Defendant, who owned and operated a beauty shop, paid no contributions under the Unemployment Insurance Act [Stats. 1935, p. 1226, as amended; 3 Deering’s Gen. Laws, Act 8780d] during the period in question because he believed that he had one less than the number of employees necessary *213 to bring him within the provisions of the act. This suit arises out of the determination by the commission that a janitor who worked for defendant was an employee rather than an independent contractor, and that, therefore, defendant was subject to the act. The correctness of this determination is not disputed, but it is stipulated that, in failing to file contribution reports on the janitor, defendant did not act in bad faith or with intent to evade the act.

This suit was commenced more than three years after the right of action accrued and is barred by subdivision (1) of section 338 of the Code of Civil Procedure, unless the limitation in that section is rendered inapplicable by section 45.2 of the Unemployment Insurance Act.

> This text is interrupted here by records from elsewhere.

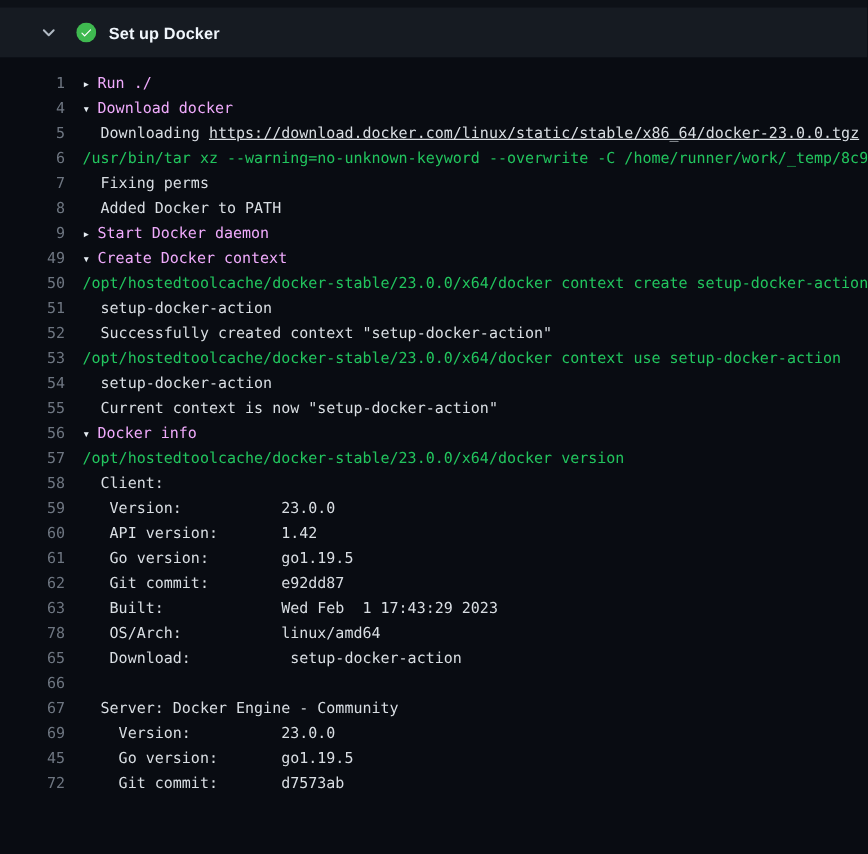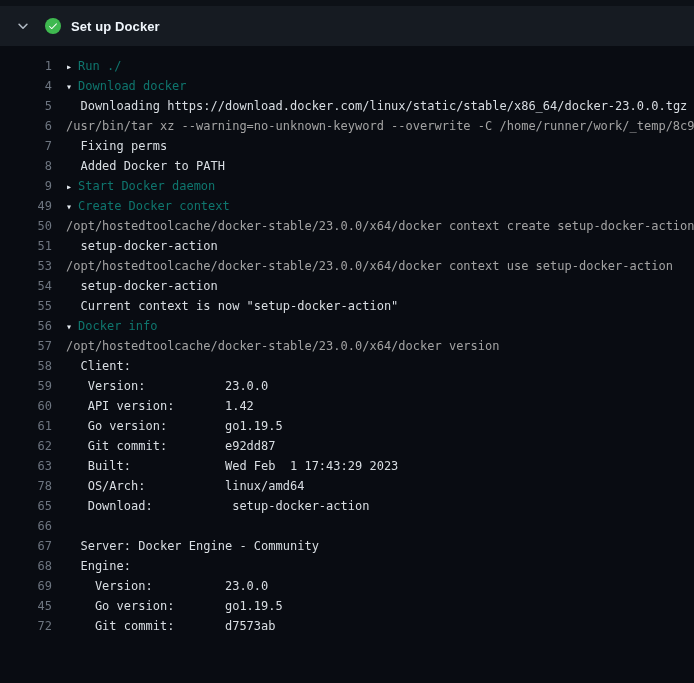--- a/index.html
+++ b/index.html
@@ -14,7 +14,7 @@
     background: #161b22;
     display: flex;
     align-items: center;
-    padding: 0 16px;
+    padding: 0 32px;
     cursor: pointer;
   }
   .chev { display: flex; align-items: center; margin-right: 15px; }

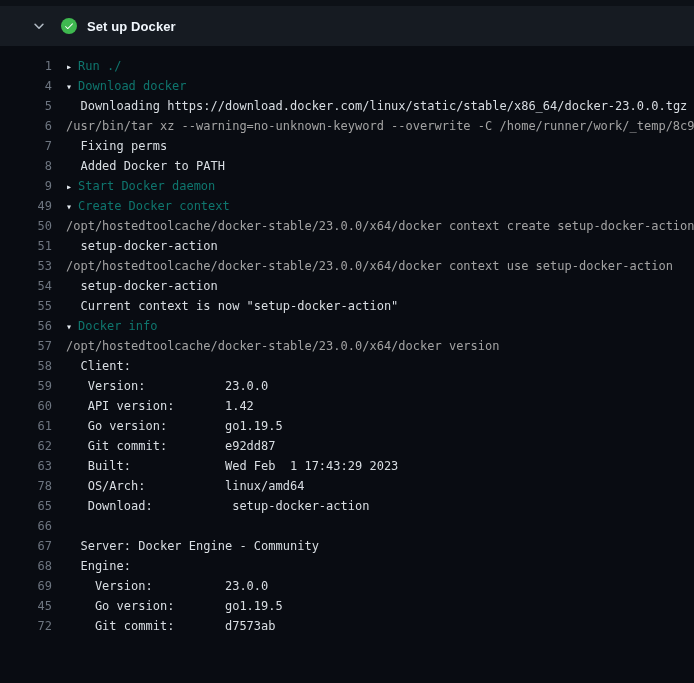--- a/index.html
+++ b/index.html
@@ -37,7 +37,7 @@
   }
   .line-content { white-space: pre; overflow: hidden; color: #d9dee3; flex: 1; }
   .arrow { margin-right: 6px; font-size: 10px; color: #e6edf3; cursor: pointer; }
-  .group .line-text { color: #0f766e; }
+  .group .line-text { color: #f0abfc; }
   .command .line-text { color: #a3a3a3; }
   .log-link { color: #d9dee3; cursor: pointer; }
 </style>

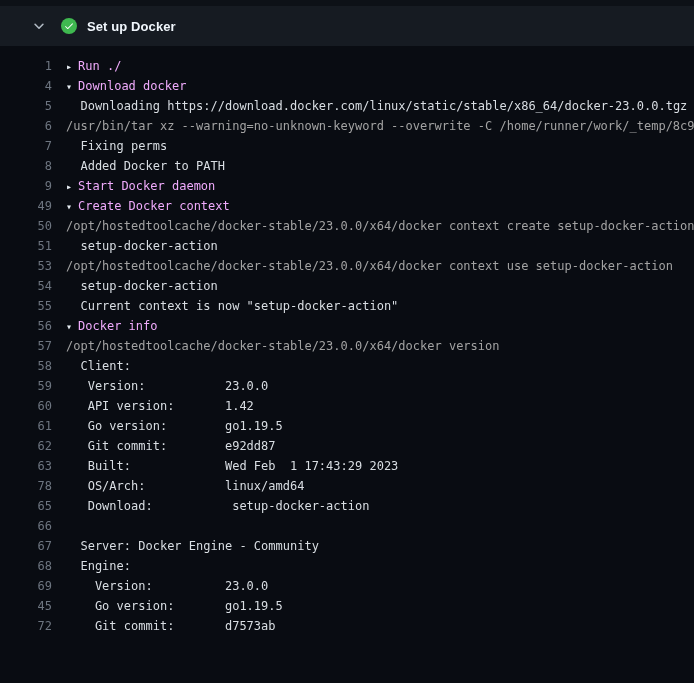--- a/index.html
+++ b/index.html
@@ -39,7 +39,7 @@
   .arrow { margin-right: 6px; font-size: 10px; color: #e6edf3; cursor: pointer; }
   .group .line-text { color: #f0abfc; }
   .command .line-text { color: #a3a3a3; }
-  .log-link { color: #d9dee3; cursor: pointer; }
+  .log-link { color: #d9dee3; text-decoration: underline; cursor: pointer; }
 </style>
 </head>
 <body>

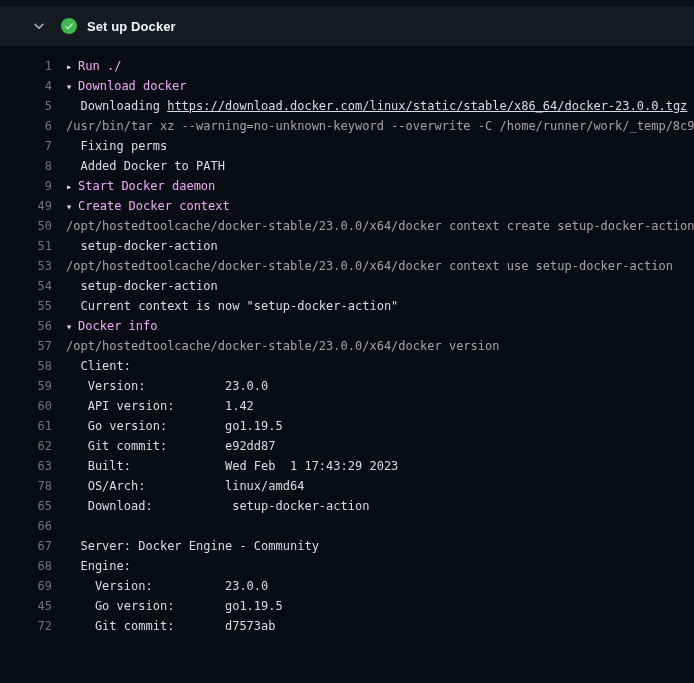--- a/index.html
+++ b/index.html
@@ -38,7 +38,7 @@
   .line-content { white-space: pre; overflow: hidden; color: #d9dee3; flex: 1; }
   .arrow { margin-right: 6px; font-size: 10px; color: #e6edf3; cursor: pointer; }
   .group .line-text { color: #f0abfc; }
-  .command .line-text { color: #a3a3a3; }
+  .command .line-text { color: #22c55e; }
   .log-link { color: #d9dee3; text-decoration: underline; cursor: pointer; }
 </style>
 </head>

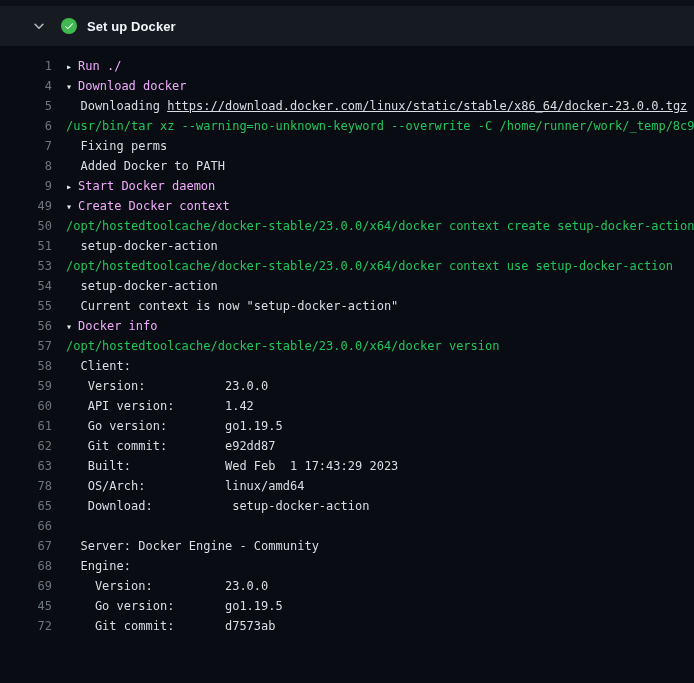--- a/index.html
+++ b/index.html
@@ -101,6 +101,10 @@
     <span class="line-num">51</span>
     <span class="line-content"><span class="line-text">  setup-docker-action</span></span>
   </div>
+      <div class="log-line plain">
+    <span class="line-num">52</span>
+    <span class="line-content"><span class="line-text">  Successfully created context "setup-docker-action"</span></span>
+  </div>
       <div class="log-line command">
     <span class="line-num">53</span>
     <span class="line-content"><span class="line-text">/opt/hostedtoolcache/docker-stable/23.0.0/x64/docker context use setup-docker-action</span></span>

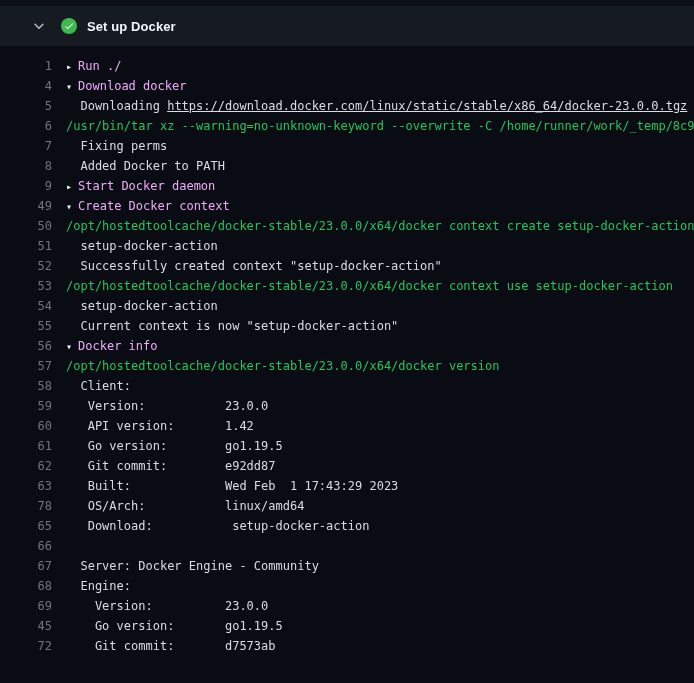--- a/index.html
+++ b/index.html
@@ -166,10 +166,6 @@
     <span class="line-content"><span class="line-text">  Server: Docker Engine - Community</span></span>
   </div>
       <div class="log-line plain">
-    <span class="line-num">68</span>
-    <span class="line-content"><span class="line-text">  Engine:</span></span>
-  </div>
-      <div class="log-line plain">
     <span class="line-num">69</span>
     <span class="line-content"><span class="line-text">    Version:          23.0.0</span></span>
   </div>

As originally enacted in 1935, the Unemployment Insurance Act contained no provisions relating to limitations, but in 1939, section 45.2 was added to provide that “no statute of this state shall limit the time within which the commission may enforce the payment of contributions ... if with respect to such contributions no return has been filed.” It has been held that liabilities under the act accruing more than three years prior to the enactment of section 45.2 were not affected by its passage and, accordingly, were barred. (California Emp. etc. Com. v. Smileage Co., 68 Cal.App.2d 249 [156 P.2d 454].)

In 1943, approximately six months before this action was commenced, section 45.2 was amended to provide that “no statute of this state shall limit the time within which the commission may enforce the payment of contributions . . . if by reason of any intent to evade the provisions of this act no contribution report or an erroneous return has been filed.” (Italics added.) It was further provided that “the amendment ... to section 45.2 ... is hereby declared to be merely a clarification of the original intention of the legislature rather than a substantive change and such section shall be construed for all purposes as though it had always read as hereinbefore set forth.” (Stats. 1943, ch. 1114, §4.)

This series of legislative enactments presents two basic questions: (1) what did the Legislature intend by the amendment and the “clarification” provision in 1943 and (2) are there any constitutional objections to giving effect to the legislative intent?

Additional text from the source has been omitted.